Tuscan craftsmen, Mosaic with Angelic hierarchies (second register)
- Tuscan craftsmen - Bonaventura Berlinghieri - Master of Santa Maria Primerana - Master of the San Francesco Bardi
- C. 1240-1260
- Baptistery of Saint John
- Specific location
- Interior, vault, second register from the top
- Polychrome tesserae of glass paste, gold
The second ring of mosaics on the vault, created between 1240 and 1260, is attributed to various Tuscan masters. In this register, God the Father is represented among the angelic hierarchies, identified by inscriptions and with spiral columns placed between the individual angels. God takes the appearance of Christ, in keeping with the words "Whoever has seen me has seen the Father" (John 14:9), and significantly, his figure rises about the colossal Christ the judge. The letters Alpha and Omega, first and last of the Greek alphabet, have been inserted to left and right of God the Father, recalling the beginning and end of all creation, as is written in Revelations. This detail brings home the relationship with the image of Christ below: this is the God at the beginning of creation, mirrored below by the second coming of Christ, seen as the Judge at the end of all times, the two figures thus showing beginning and end of the entire story of human salvation. God the Father holds an open book with the writing Creavi Deo Angelos, meaning that he is king and creator of the angels, which flank him at either side.

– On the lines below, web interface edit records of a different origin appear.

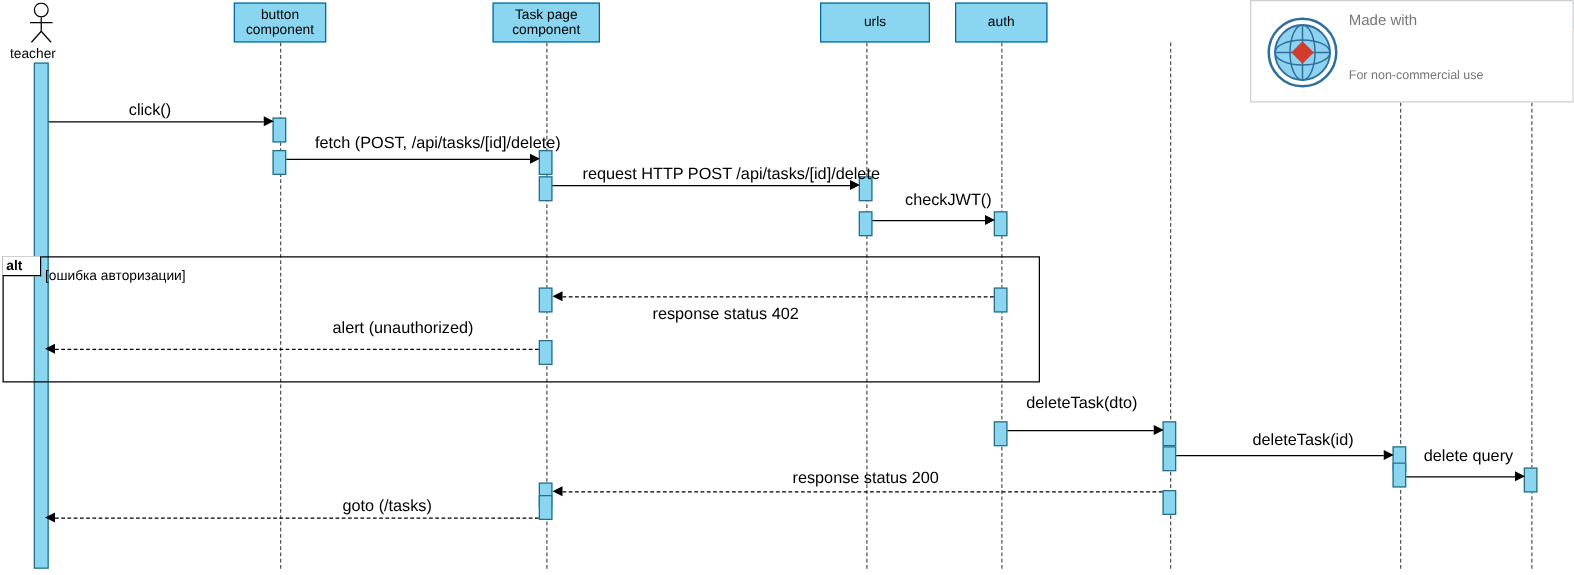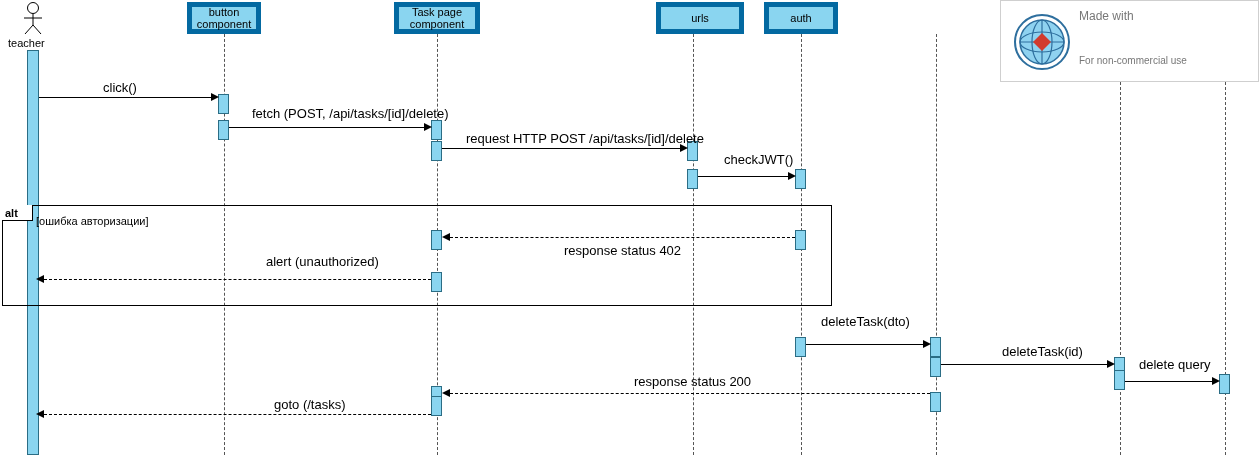"button" .lifeline-head { border: 5px solid #0369a1 -> 1px solid #0369a1 }
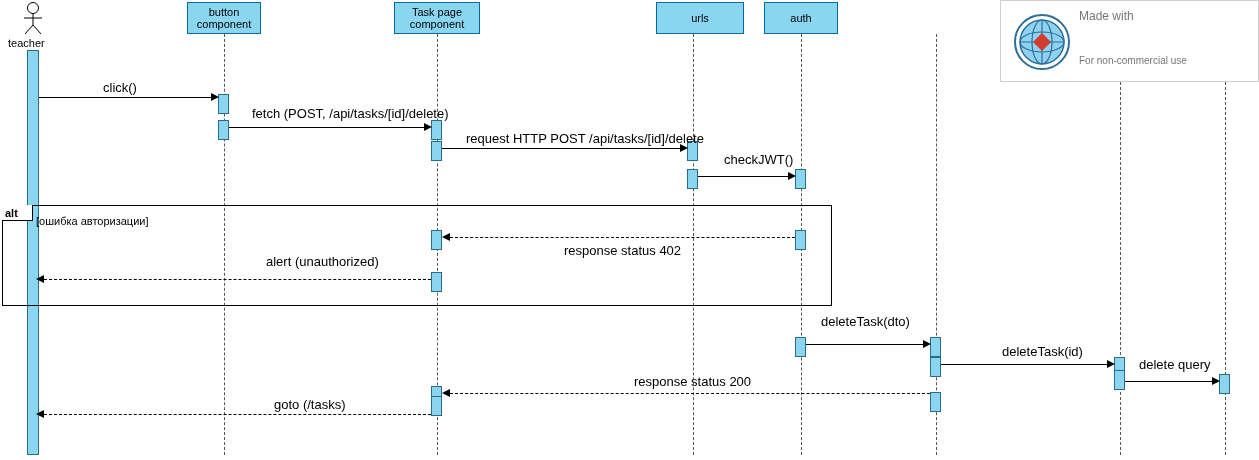"response status 402" div.msg-label { margin-left: 42px -> none }
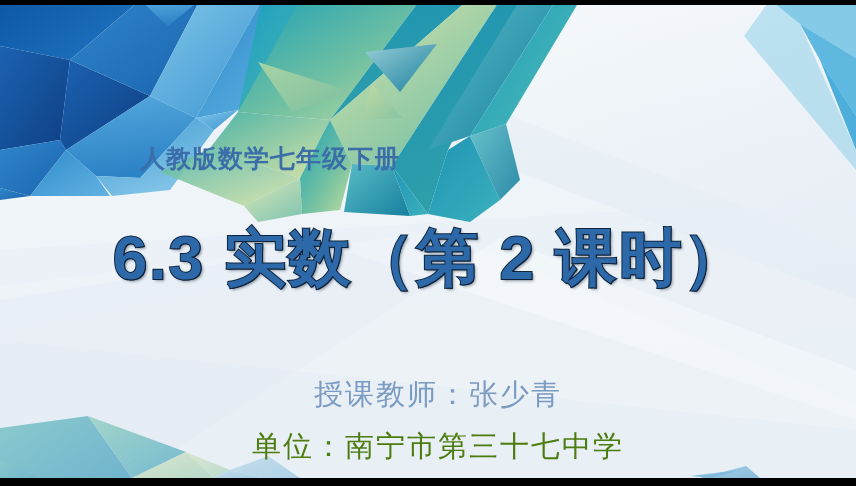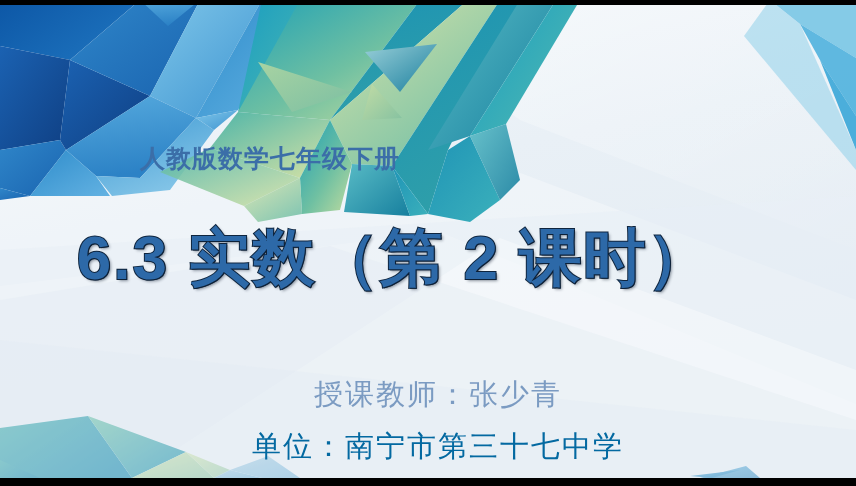"6.3 实数（第 2 课时）" .main-title { padding-left: none -> 36px }
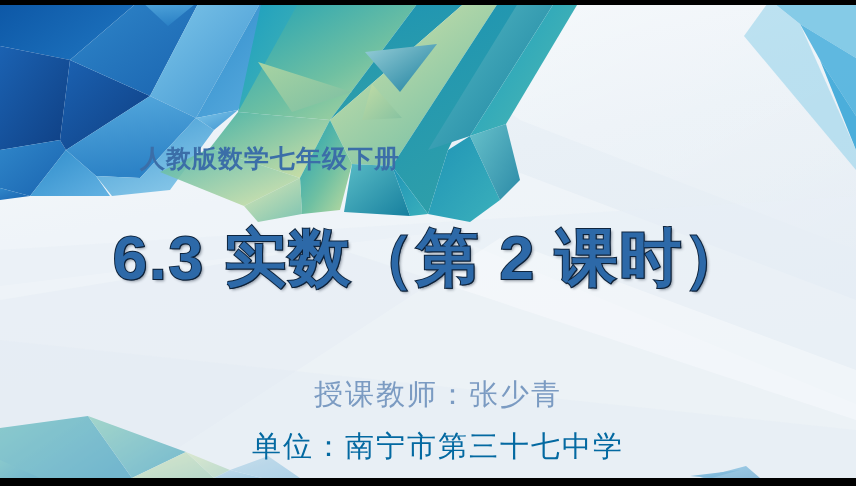"单位：南宁市第三十七中学" .footer-line.line2 { color: #0369a1 -> #4d7c0f }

The iconographic source of these families of spiritual creatures is biblical, found especially in the Epistles of Paul, but their full understanding was established by the Doctrine of the Celestial Hierarchy, written by Pseudo-Dionysis the Aeropagite in the 5th century. Immediately beside God we recognise the Seraphim (red with fire) and the Cherubim (blue), each with a child’s face and six wings. Following, counterclockwise, there are the Domination, with sceptres; the Powers, with helmets, shields and spears; the Archangels, with scrolls unrolled; the Angels, with scrolls grasped in their hands; the Principalities, with staffs and banners; the Virtues, holding their sceptres as they admonish the youth; finally, the Thrones holding the mandorla, or divine throne.